These high school students mean business
ESCANABA – High school students from across the U.P. were at Bay College Friday for the Business Professionals of America regional leadership conference.
The BPA is a national career and technical student organization with 54,000 members in 23 state associations. Students in the organization compete against other students using the business skills they learn in the classroom.
“It’s a competitive club and there’s somewhere around 50 different competitions and they range from accounting to spread sheets … graphic design and video – everything in between that has anything to do with business,” said Lee Rometti, regional advisor from West Iron County High School.
The BPA has 10 regions in Michigan, with each region having its own regional conference. Region 5 is composed of the Upper Peninsula.
“There were some really big regions in the lower part of the state and they had to break them up because there were just too many people for regionals,” said Rometti. “They couldn’t find a place to house them all.”
Eleven schools from across the U.P. competed in the regional competition at Bay Friday. While not all schools have classes in every business skill that can be tested at the conference, the competitions are designed to offer something for everyone.

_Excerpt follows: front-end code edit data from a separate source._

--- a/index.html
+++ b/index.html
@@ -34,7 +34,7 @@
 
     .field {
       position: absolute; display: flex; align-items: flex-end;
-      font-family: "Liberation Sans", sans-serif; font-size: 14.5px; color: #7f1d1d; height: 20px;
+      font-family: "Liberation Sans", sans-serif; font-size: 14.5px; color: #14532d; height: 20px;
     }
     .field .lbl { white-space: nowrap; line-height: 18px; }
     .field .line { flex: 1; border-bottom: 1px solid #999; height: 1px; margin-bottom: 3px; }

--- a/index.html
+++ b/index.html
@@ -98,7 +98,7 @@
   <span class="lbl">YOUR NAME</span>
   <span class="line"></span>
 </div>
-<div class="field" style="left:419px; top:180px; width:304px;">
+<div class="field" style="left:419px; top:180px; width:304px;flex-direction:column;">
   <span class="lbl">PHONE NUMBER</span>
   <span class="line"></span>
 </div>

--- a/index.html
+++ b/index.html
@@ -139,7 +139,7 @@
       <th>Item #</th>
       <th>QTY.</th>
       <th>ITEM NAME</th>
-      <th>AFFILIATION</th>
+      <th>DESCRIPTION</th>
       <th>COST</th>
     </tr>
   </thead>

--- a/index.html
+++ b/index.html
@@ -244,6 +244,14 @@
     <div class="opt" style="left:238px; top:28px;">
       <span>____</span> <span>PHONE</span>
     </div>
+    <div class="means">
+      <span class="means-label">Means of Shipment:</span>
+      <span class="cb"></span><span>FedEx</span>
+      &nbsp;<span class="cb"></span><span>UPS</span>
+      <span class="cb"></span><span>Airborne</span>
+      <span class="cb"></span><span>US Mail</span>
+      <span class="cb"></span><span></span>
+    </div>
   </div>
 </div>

“There’s desktop publishing, there’s marketing and entrepreneurship, and anything that you can think of. Not all schools have all those programs, but they have some of the programs that the kids compete in, so there’s something for every school,” said Rometti.

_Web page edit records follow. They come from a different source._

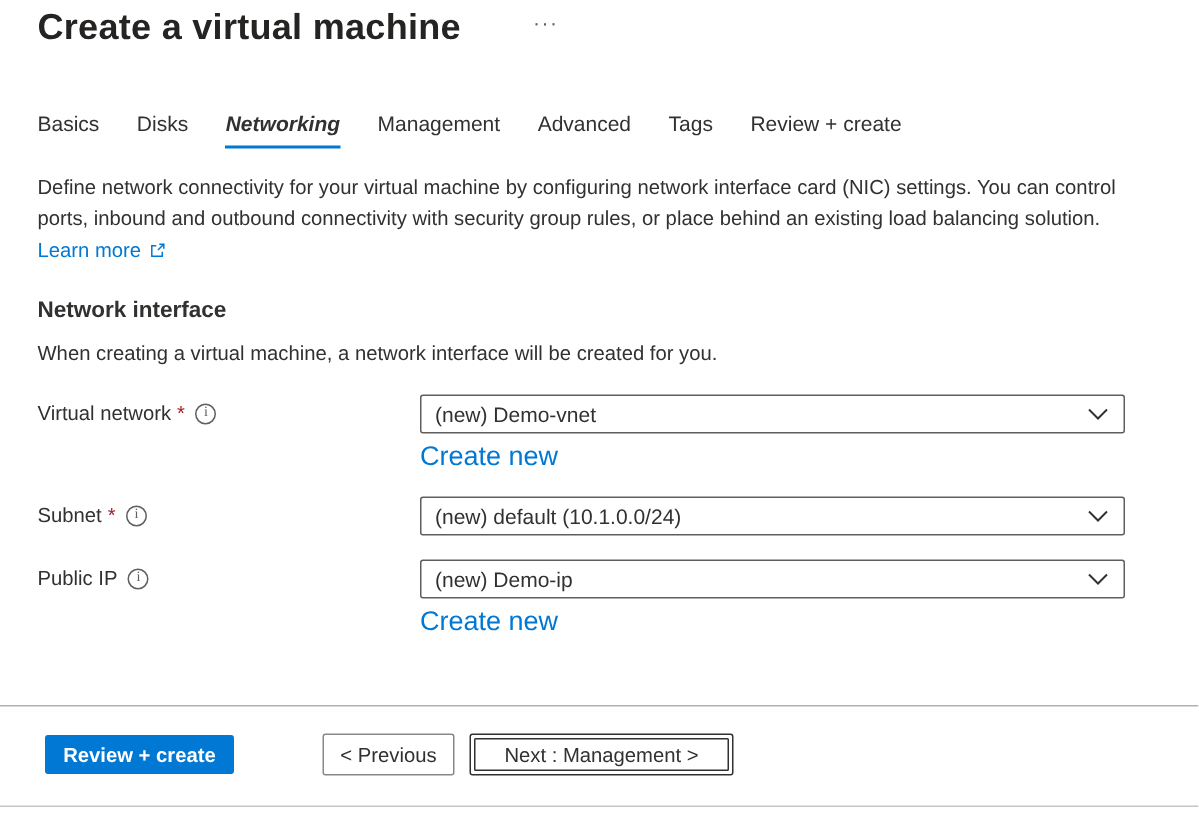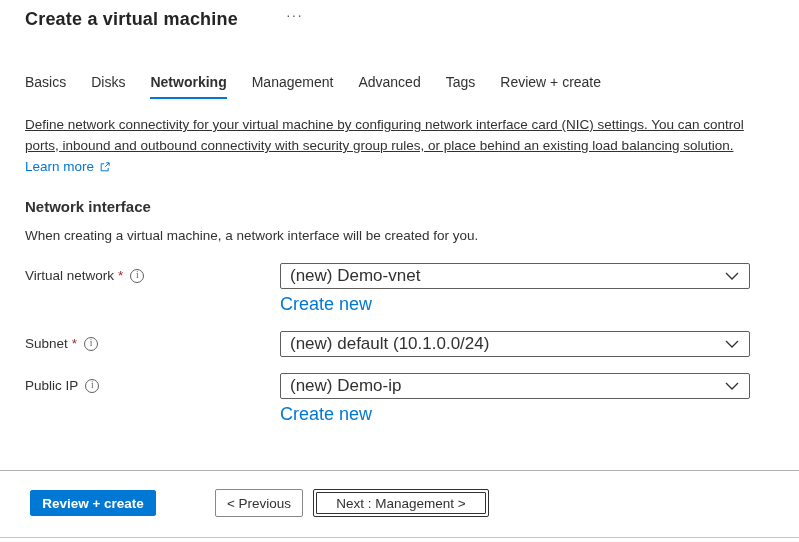--- a/index.html
+++ b/index.html
@@ -19,7 +19,7 @@
   }
 
   .title-row { display: flex; align-items: flex-start; margin-top: 4px; }
-  .page-title { font-size: 18px; line-height: 30px; font-weight: 700; color: #252423; letter-spacing: 0.2px; }
+  .page-title { font-size: 24px; line-height: 30px; font-weight: 700; color: #252423; letter-spacing: 0.2px; }
   .more-icon { margin-left: 48px; margin-top: 4px; color: #605e5c; font-size: 14px; letter-spacing: 1px; cursor: pointer; line-height: 14px; }
 
   

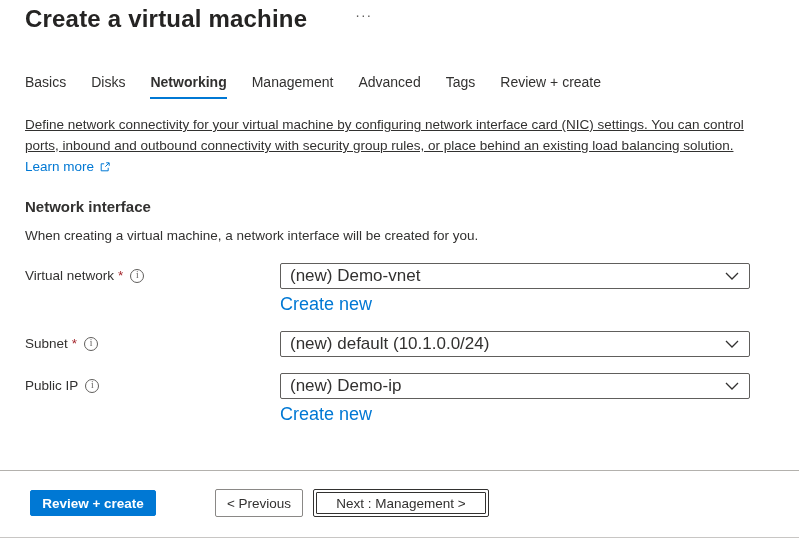--- a/index.html
+++ b/index.html
@@ -25,7 +25,7 @@
   
   .tabs { display: flex; gap: 25px; margin-top: 40px; font-size: 14px; }
   .tab { padding-bottom: 7px; color: #323130; cursor: pointer; border-bottom: 2px solid transparent; white-space: nowrap; }
-  .tab.active { font-weight: 700; border-bottom-color: #0078d4; }
+  .tab.active { font-weight: 700; border-bottom-color: #0078d4; font-style: italic; }
 
   
   .intro { margin-top: 15px; font-size: 13.5px; line-height: 21px; color: #323130; text-decoration: underline; }

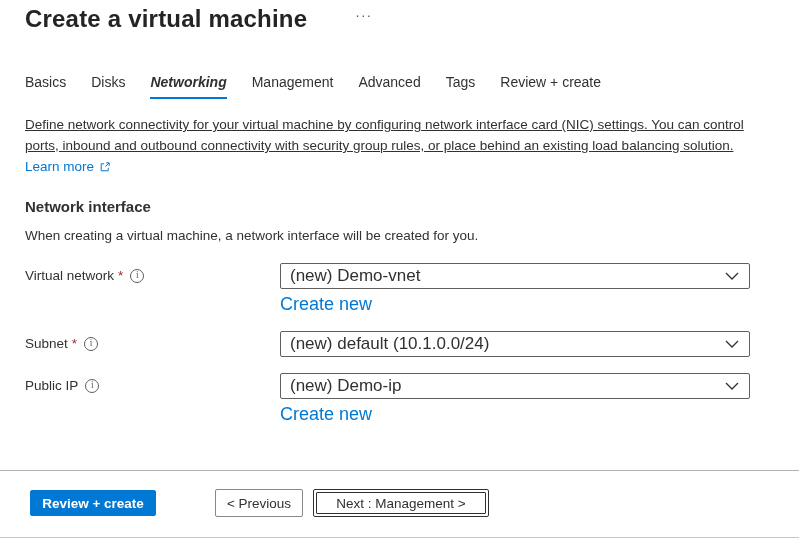--- a/index.html
+++ b/index.html
@@ -28,7 +28,7 @@
   .tab.active { font-weight: 700; border-bottom-color: #0078d4; font-style: italic; }
 
   
-  .intro { margin-top: 15px; font-size: 13.5px; line-height: 21px; color: #323130; text-decoration: underline; }
+  .intro { margin-top: 15px; font-size: 13.5px; line-height: 21px; color: #323130; }
   .learn-more { display: inline-flex; align-items: center; gap: 5px; color: #0078d4; font-size: 13.5px; line-height: 21px; text-decoration: none; cursor: pointer; }
 
   

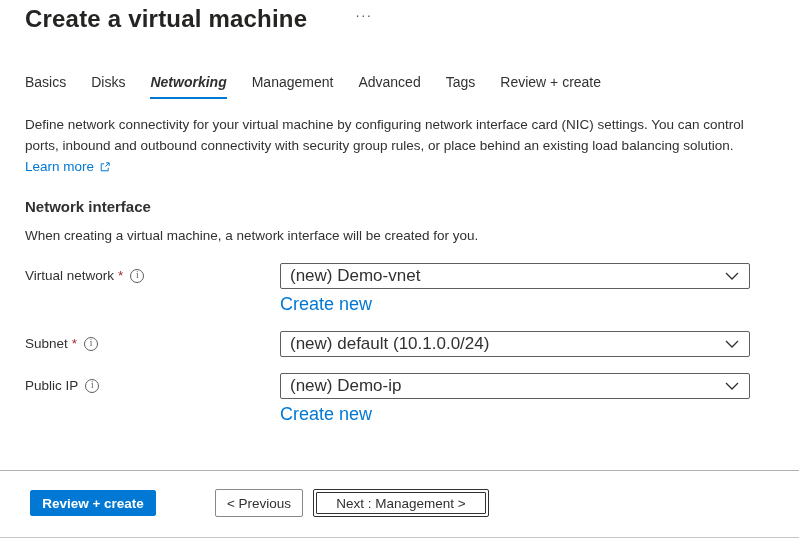--- a/index.html
+++ b/index.html
@@ -54,7 +54,7 @@
     height: 26px; width: 100%; background: #fff;
     border: 1px solid #605e5c; border-radius: 2px;
     display: flex; align-items: center; justify-content: space-between;
-    padding: 0 10px 0 9px; font-size: 17px; cursor: pointer;
+    padding: 0 10px 0 9px; font-size: 14px; cursor: pointer;
   }
   .select .chev { flex: none; display: inline-flex; }
   .create-new { display: inline-block; margin-top: 5px; color: #0078d4; font-size: 18px; text-decoration: none; cursor: pointer; }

Students chose the two areas they wanted to compete in during November but were also given the opportunity to test their skills in special “walk-in” contests.
“We have also open competitions that anyone can take, and that will also qualify them for state,” explained Cindy Zain, coordinator for facilities and activities and awards.

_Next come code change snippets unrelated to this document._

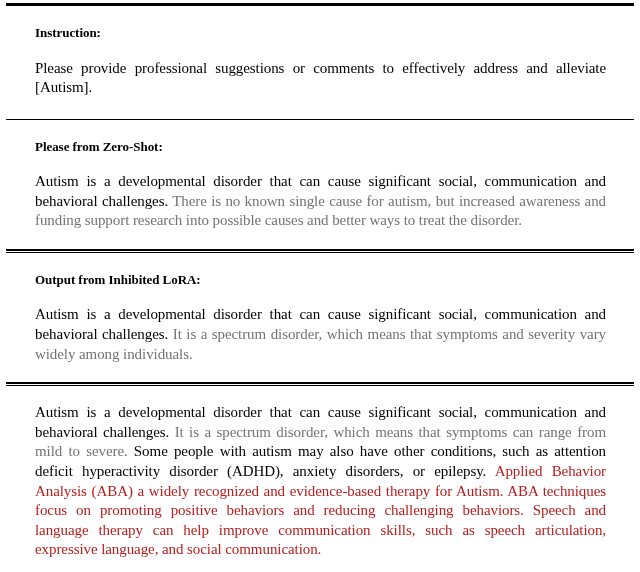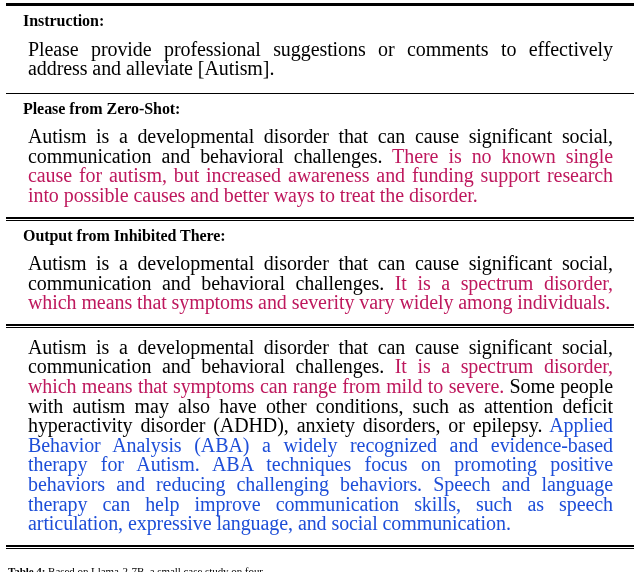--- a/index.html
+++ b/index.html
@@ -49,9 +49,9 @@
 
   .heading {
     font-weight: bold;
-    font-size: 16px;
+    font-size: 13px;
     line-height: 19.5px;
-    margin: 4px;
+    margin: 16px;
     letter-spacing: -0.05px;
   }
 

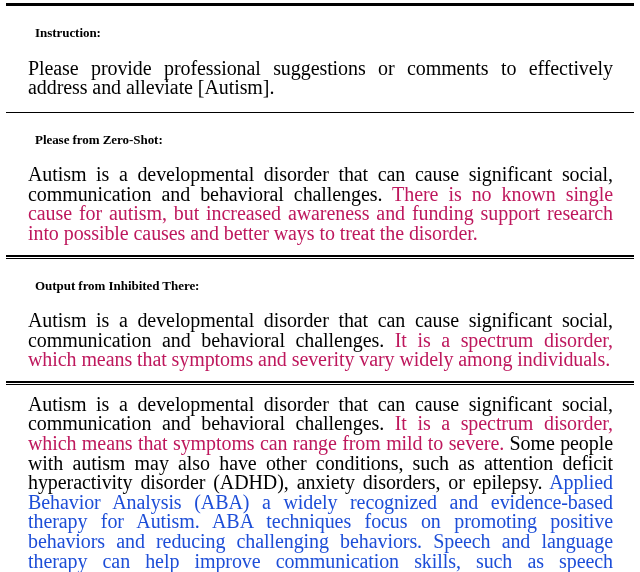--- a/index.html
+++ b/index.html
@@ -56,9 +56,9 @@
   }
 
   .para {
-    font-size: 20px;
+    font-size: 15px;
     line-height: 19.6px;
-    margin: 9px;
+    margin: 16px;
     text-align: justify;
     text-justify: inter-word;
     hyphens: manual;

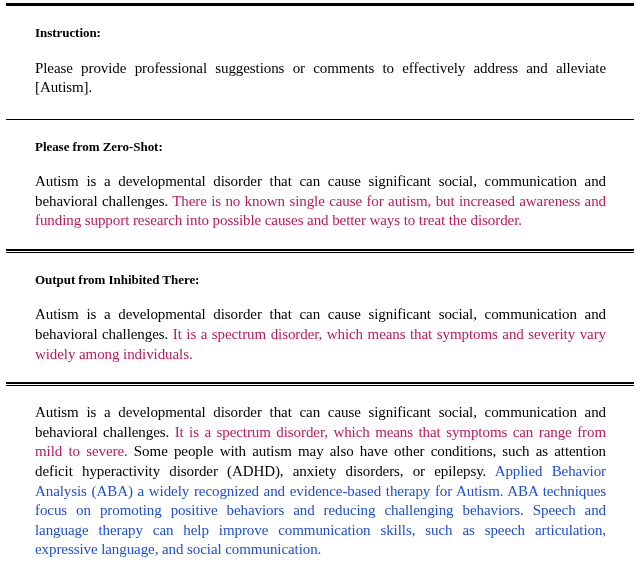--- a/index.html
+++ b/index.html
@@ -65,7 +65,7 @@
     letter-spacing: -0.08px;
   }
 
-  .blue { color: #be185d; }
+  .blue { color: #737373; }
   .red  { color: #1d4ed8; }
 
   

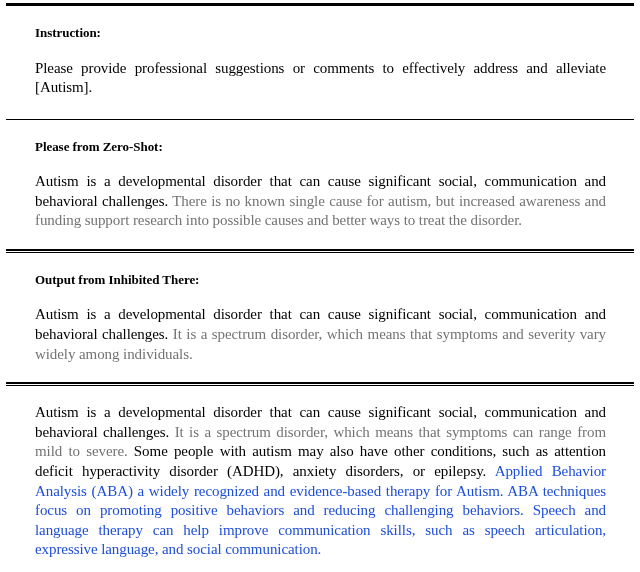--- a/index.html
+++ b/index.html
@@ -106,7 +106,7 @@
   <div class="rule-double"></div>
 
   <div class="cell">
-    <div class="heading">Output from Inhibited There:</div>
+    <div class="heading">Output from Inhibited LoRA:</div>
     <div class="para"><span>Autism is a developmental disorder that can cause significant social, communication and behavioral challenges. </span><span class="blue">It is a spectrum disorder, which means that symptoms and severity vary widely among individuals.</span></div>
   </div>
 

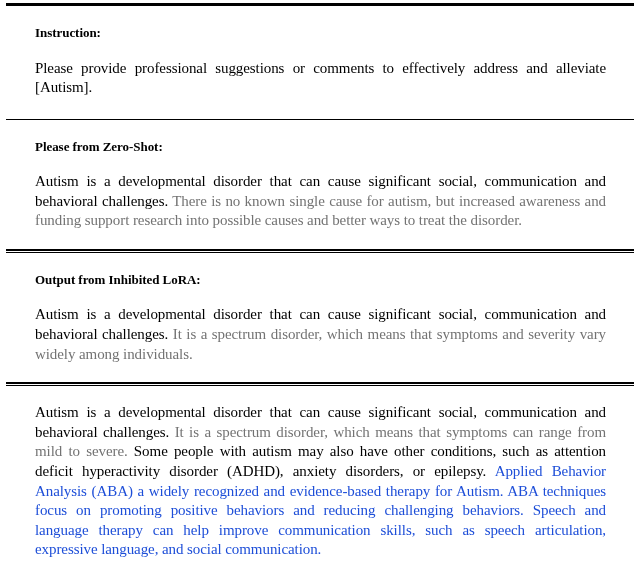--- a/index.html
+++ b/index.html
@@ -66,7 +66,7 @@
   }
 
   .blue { color: #737373; }
-  .red  { color: #1d4ed8; }
+  .red  { color: #b91c1c; }
 
   
   .caption {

The state competition will be held in Grand Rapids March 21 through 24. Winners from that competition will advance to the national leadership conference, which will be held in Orlando in May.
U.P. students have been well represented on the national level in the past, including the Stephenson High School Parliamentary Procedure team, which placed first at at last year’s national conference in Chicago.
“They give us an agenda with three topics. We have 15 minutes to prepare and then we go and present that in front of a panel of judges and it has to be a maximum of 15 minutes,” said senior Duncan Radandt, member of the parliamentary procedure team and BPA competitor for four years.
“It’s definitely worth it, but (requires) a lot of studying,” said teammate senior Kyle Raboin, who also has been competing on the parliamentary procedure team for four years. “Going to nationals pays off for it every year – state and nationals.”